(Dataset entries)
══════════
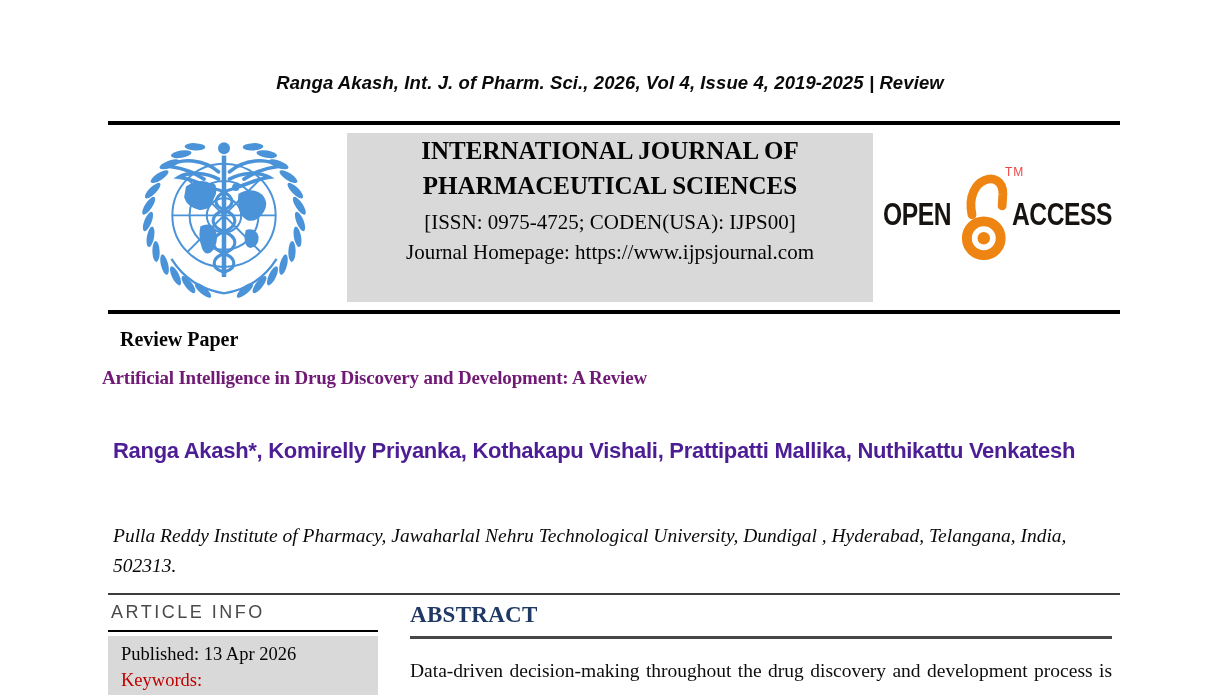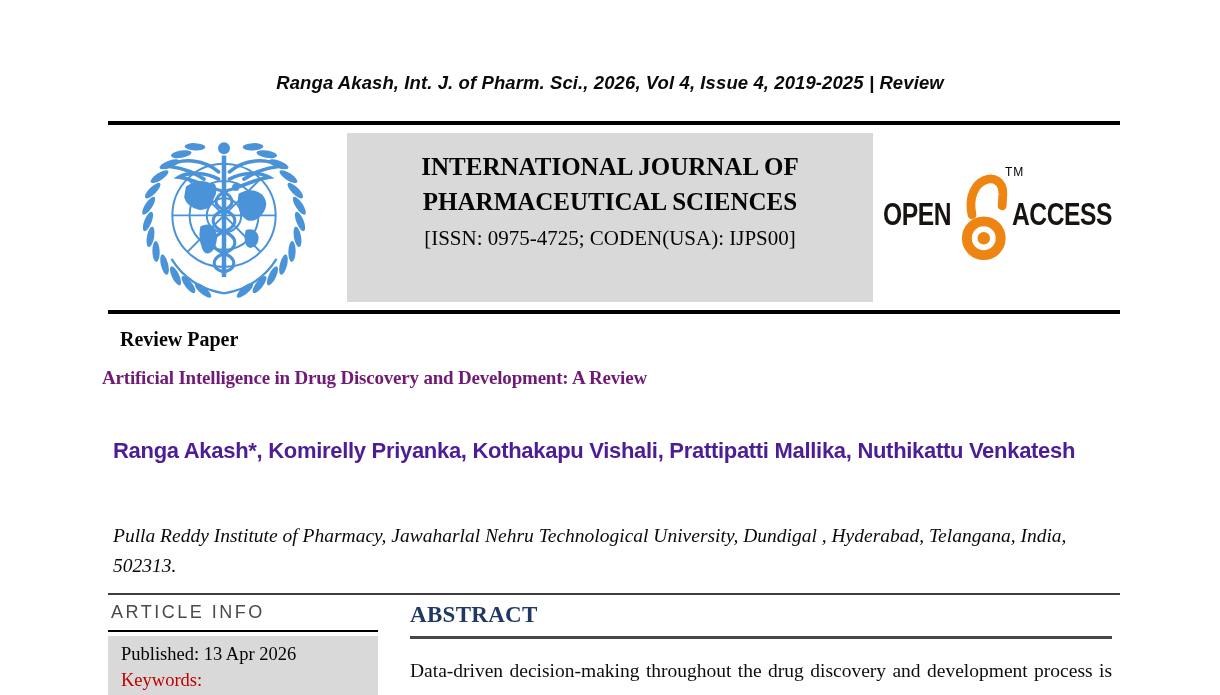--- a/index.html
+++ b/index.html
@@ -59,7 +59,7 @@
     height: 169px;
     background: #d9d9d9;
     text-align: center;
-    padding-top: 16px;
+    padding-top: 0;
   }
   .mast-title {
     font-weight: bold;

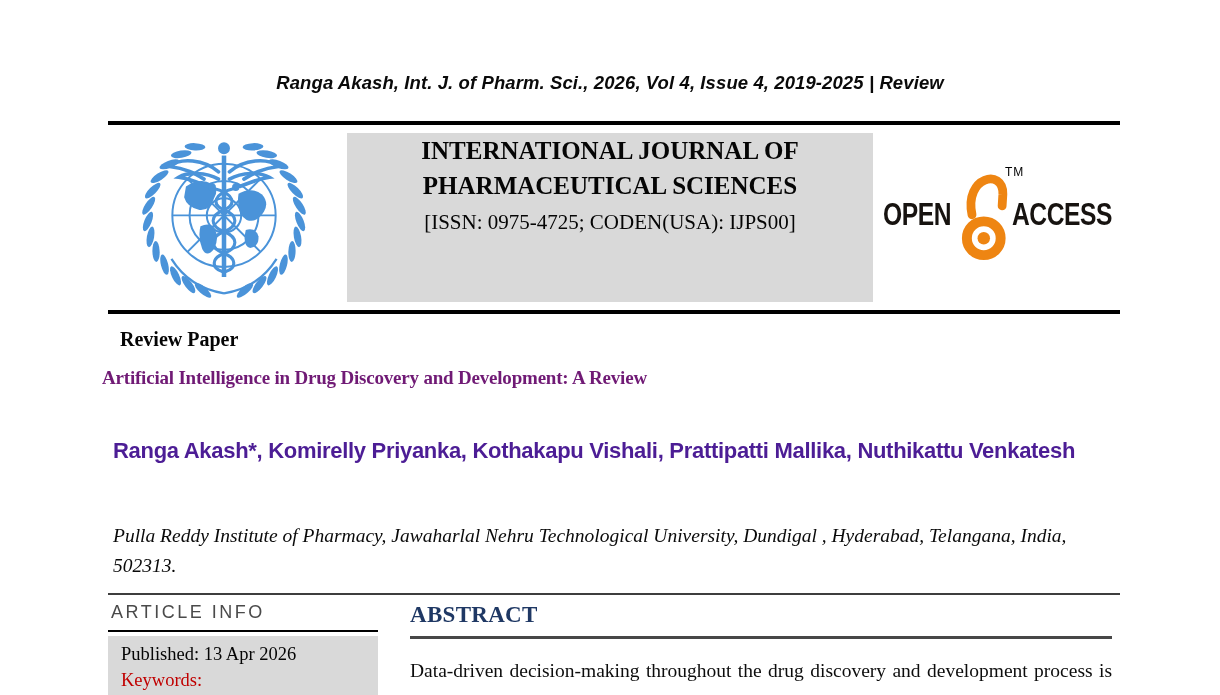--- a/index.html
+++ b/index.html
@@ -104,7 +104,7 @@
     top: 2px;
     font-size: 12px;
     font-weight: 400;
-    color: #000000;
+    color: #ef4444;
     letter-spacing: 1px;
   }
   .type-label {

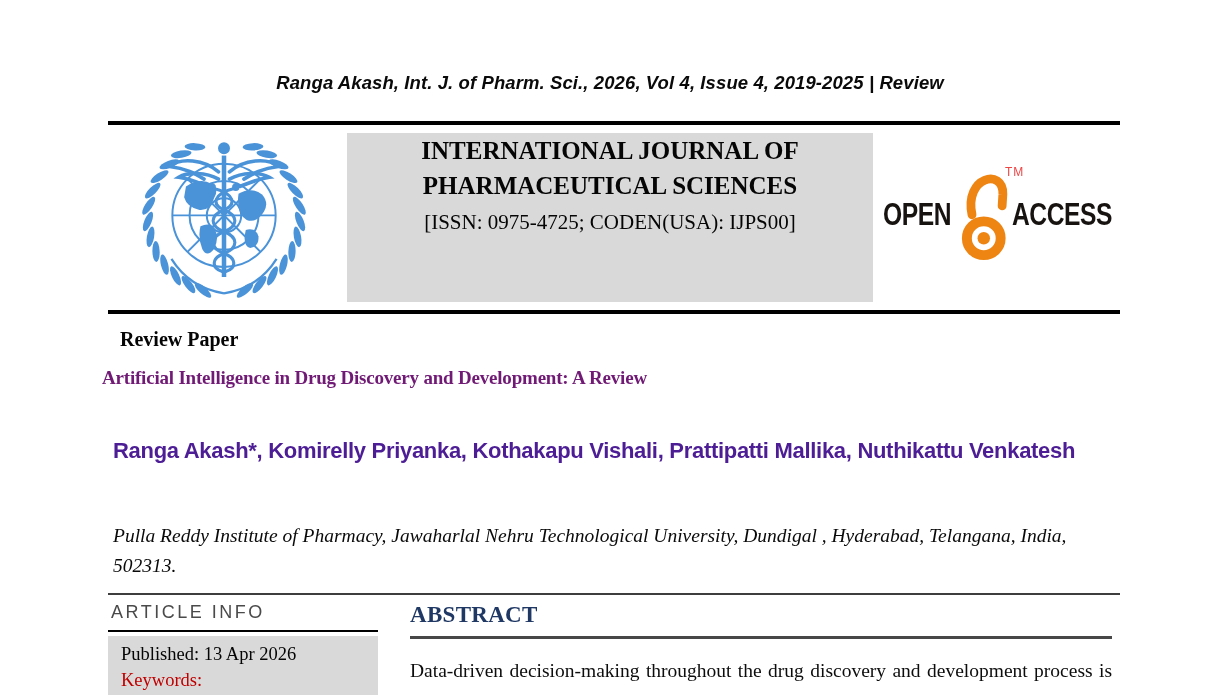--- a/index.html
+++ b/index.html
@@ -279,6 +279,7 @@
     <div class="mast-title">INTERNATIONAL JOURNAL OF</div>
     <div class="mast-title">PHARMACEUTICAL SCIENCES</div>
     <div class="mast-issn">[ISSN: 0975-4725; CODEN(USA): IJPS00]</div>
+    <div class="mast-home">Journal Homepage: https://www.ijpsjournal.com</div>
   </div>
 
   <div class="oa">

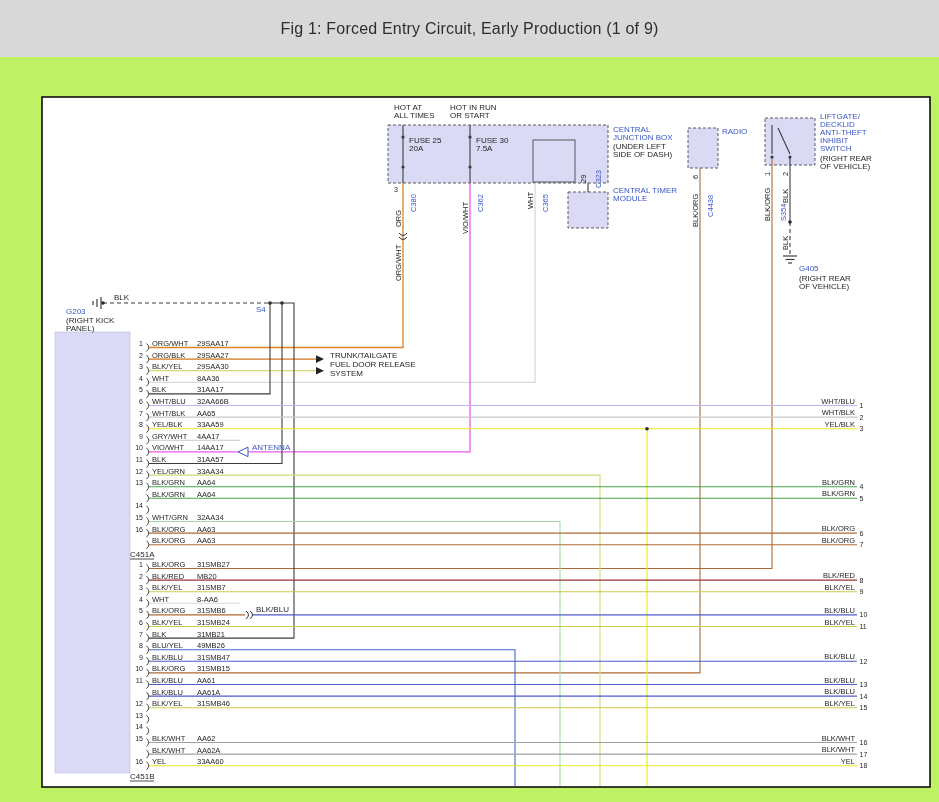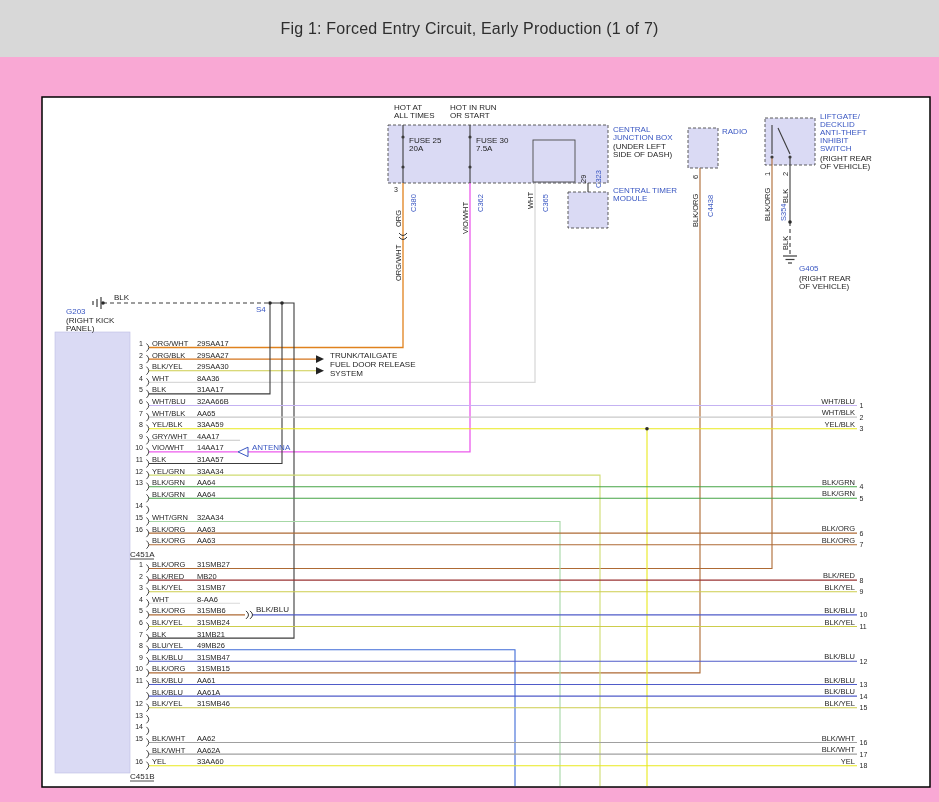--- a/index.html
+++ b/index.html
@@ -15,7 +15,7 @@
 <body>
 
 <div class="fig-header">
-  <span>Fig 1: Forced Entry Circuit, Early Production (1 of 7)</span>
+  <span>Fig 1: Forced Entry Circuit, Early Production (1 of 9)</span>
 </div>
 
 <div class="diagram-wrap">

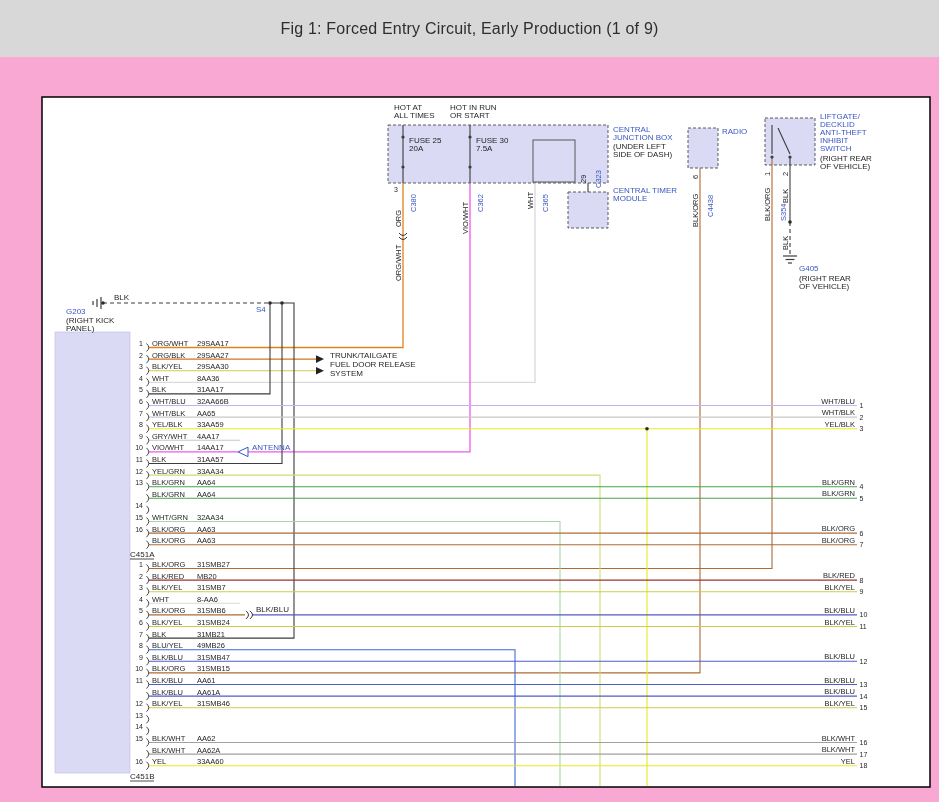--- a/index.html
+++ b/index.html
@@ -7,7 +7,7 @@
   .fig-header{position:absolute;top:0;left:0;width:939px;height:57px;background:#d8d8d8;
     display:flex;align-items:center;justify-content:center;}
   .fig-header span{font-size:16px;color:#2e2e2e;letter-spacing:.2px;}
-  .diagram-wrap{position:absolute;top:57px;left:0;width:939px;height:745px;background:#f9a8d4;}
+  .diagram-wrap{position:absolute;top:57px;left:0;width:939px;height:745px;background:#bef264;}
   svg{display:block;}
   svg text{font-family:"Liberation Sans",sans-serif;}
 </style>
══════════
■ **ASSIGNMENT**
Drop the images; return the entries above exactly as they appear.

■ **RESPONSE AREA**
--- a/index.html
+++ b/index.html
@@ -59,7 +59,7 @@
     height: 169px;
     background: #d9d9d9;
     text-align: center;
-    padding-top: 16px;
+    padding-top: 0;
   }
   .mast-title {
     font-weight: bold;

--- a/index.html
+++ b/index.html
@@ -104,7 +104,7 @@
     top: 2px;
     font-size: 12px;
     font-weight: 400;
-    color: #000000;
+    color: #ef4444;
     letter-spacing: 1px;
   }
   .type-label {

--- a/index.html
+++ b/index.html
@@ -279,6 +279,7 @@
     <div class="mast-title">INTERNATIONAL JOURNAL OF</div>
     <div class="mast-title">PHARMACEUTICAL SCIENCES</div>
     <div class="mast-issn">[ISSN: 0975-4725; CODEN(USA): IJPS00]</div>
+    <div class="mast-home">Journal Homepage: https://www.ijpsjournal.com</div>
   </div>
 
   <div class="oa">

--- a/index.html
+++ b/index.html
@@ -15,7 +15,7 @@
 <body>
 
 <div class="fig-header">
-  <span>Fig 1: Forced Entry Circuit, Early Production (1 of 7)</span>
+  <span>Fig 1: Forced Entry Circuit, Early Production (1 of 9)</span>
 </div>
 
 <div class="diagram-wrap">

--- a/index.html
+++ b/index.html
@@ -7,7 +7,7 @@
   .fig-header{position:absolute;top:0;left:0;width:939px;height:57px;background:#d8d8d8;
     display:flex;align-items:center;justify-content:center;}
   .fig-header span{font-size:16px;color:#2e2e2e;letter-spacing:.2px;}
-  .diagram-wrap{position:absolute;top:57px;left:0;width:939px;height:745px;background:#f9a8d4;}
+  .diagram-wrap{position:absolute;top:57px;left:0;width:939px;height:745px;background:#bef264;}
   svg{display:block;}
   svg text{font-family:"Liberation Sans",sans-serif;}
 </style>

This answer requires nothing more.